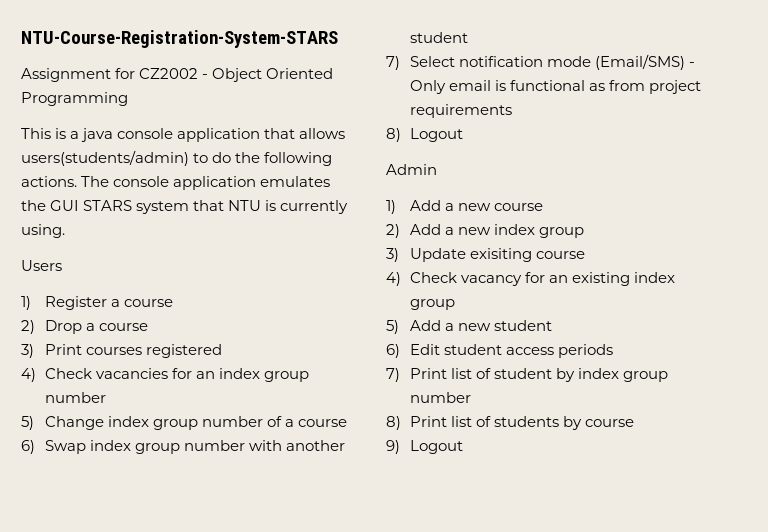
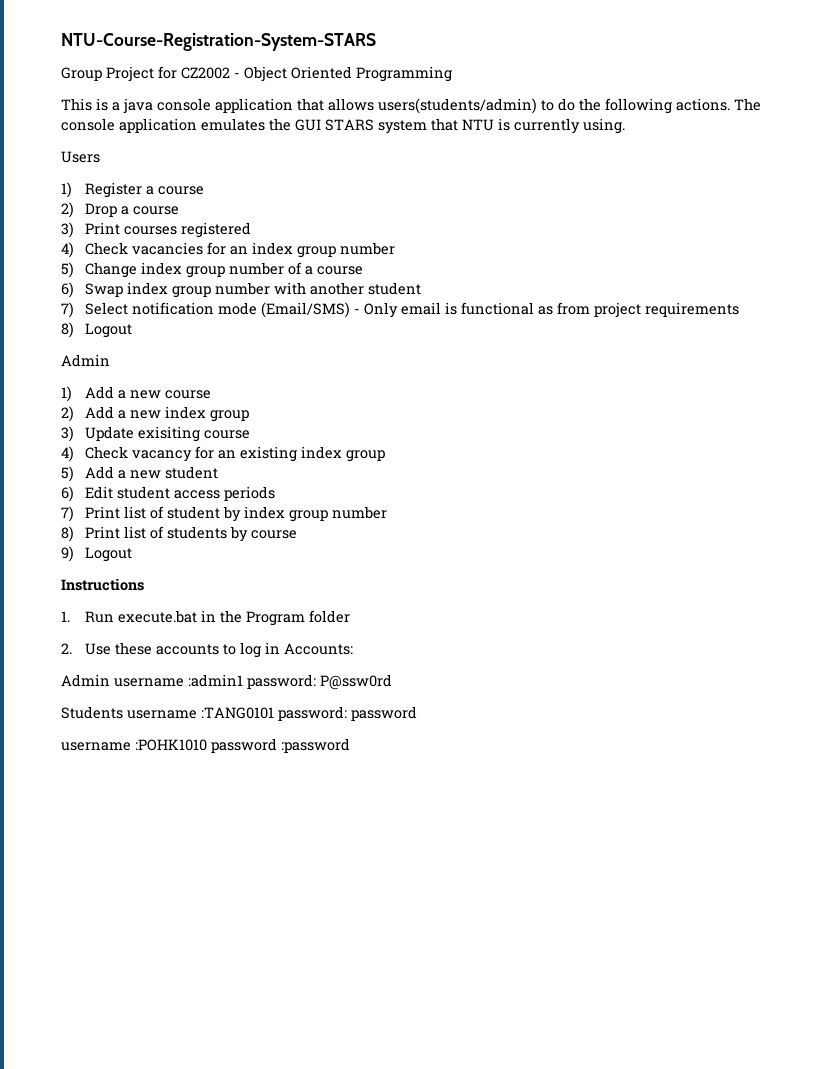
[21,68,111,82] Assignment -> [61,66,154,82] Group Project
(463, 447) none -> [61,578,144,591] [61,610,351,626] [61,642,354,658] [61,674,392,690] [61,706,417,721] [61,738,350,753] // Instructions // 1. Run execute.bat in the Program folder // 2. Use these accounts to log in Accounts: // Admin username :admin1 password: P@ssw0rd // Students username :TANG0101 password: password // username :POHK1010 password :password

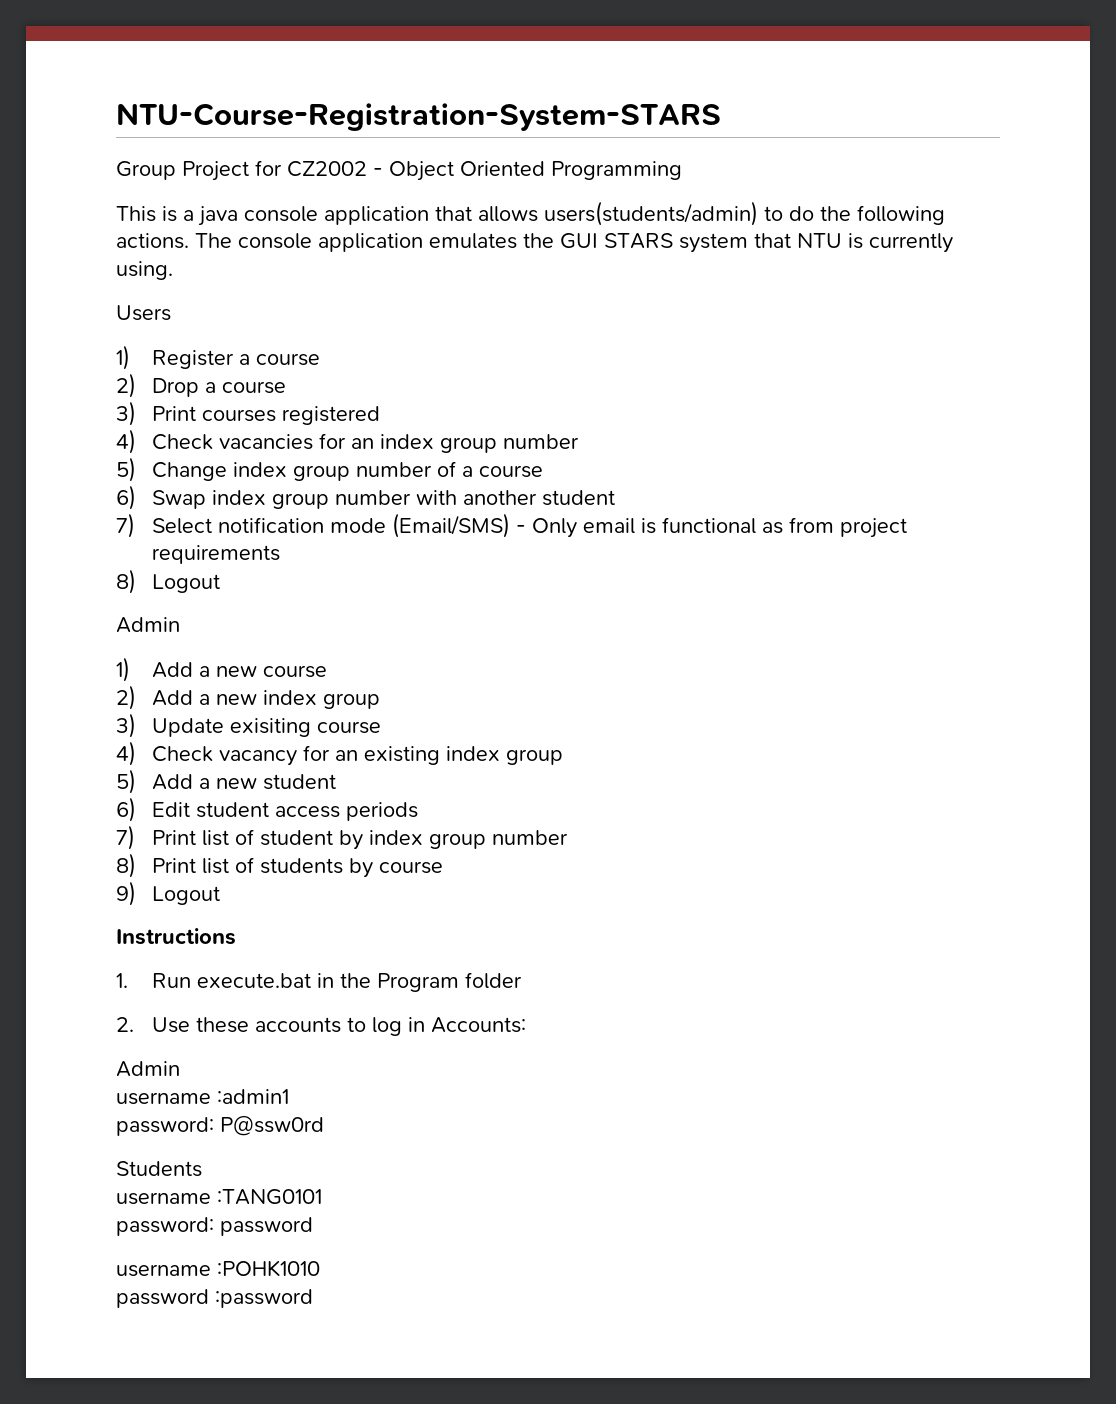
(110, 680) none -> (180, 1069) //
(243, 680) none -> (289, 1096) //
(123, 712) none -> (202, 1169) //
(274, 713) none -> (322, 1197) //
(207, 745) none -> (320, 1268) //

------------------------------------------------------------------------

* _Exercise_: Go through the records and repeat each one exactly, skipping anything that is a picture.

* _Response below_:
[21,68,111,82] Assignment -> [61,66,154,82] Group Project
(463, 447) none -> [61,578,144,591] [61,610,351,626] [61,642,354,658] [61,674,392,690] [61,706,417,721] [61,738,350,753] // Instructions // 1. Run execute.bat in the Program folder // 2. Use these accounts to log in Accounts: // Admin username :admin1 password: P@ssw0rd // Students username :TANG0101 password: password // username :POHK1010 password :password

(110, 680) none -> (180, 1069) //
(243, 680) none -> (289, 1096) //
(123, 712) none -> (202, 1169) //
(274, 713) none -> (322, 1197) //
(207, 745) none -> (320, 1268) //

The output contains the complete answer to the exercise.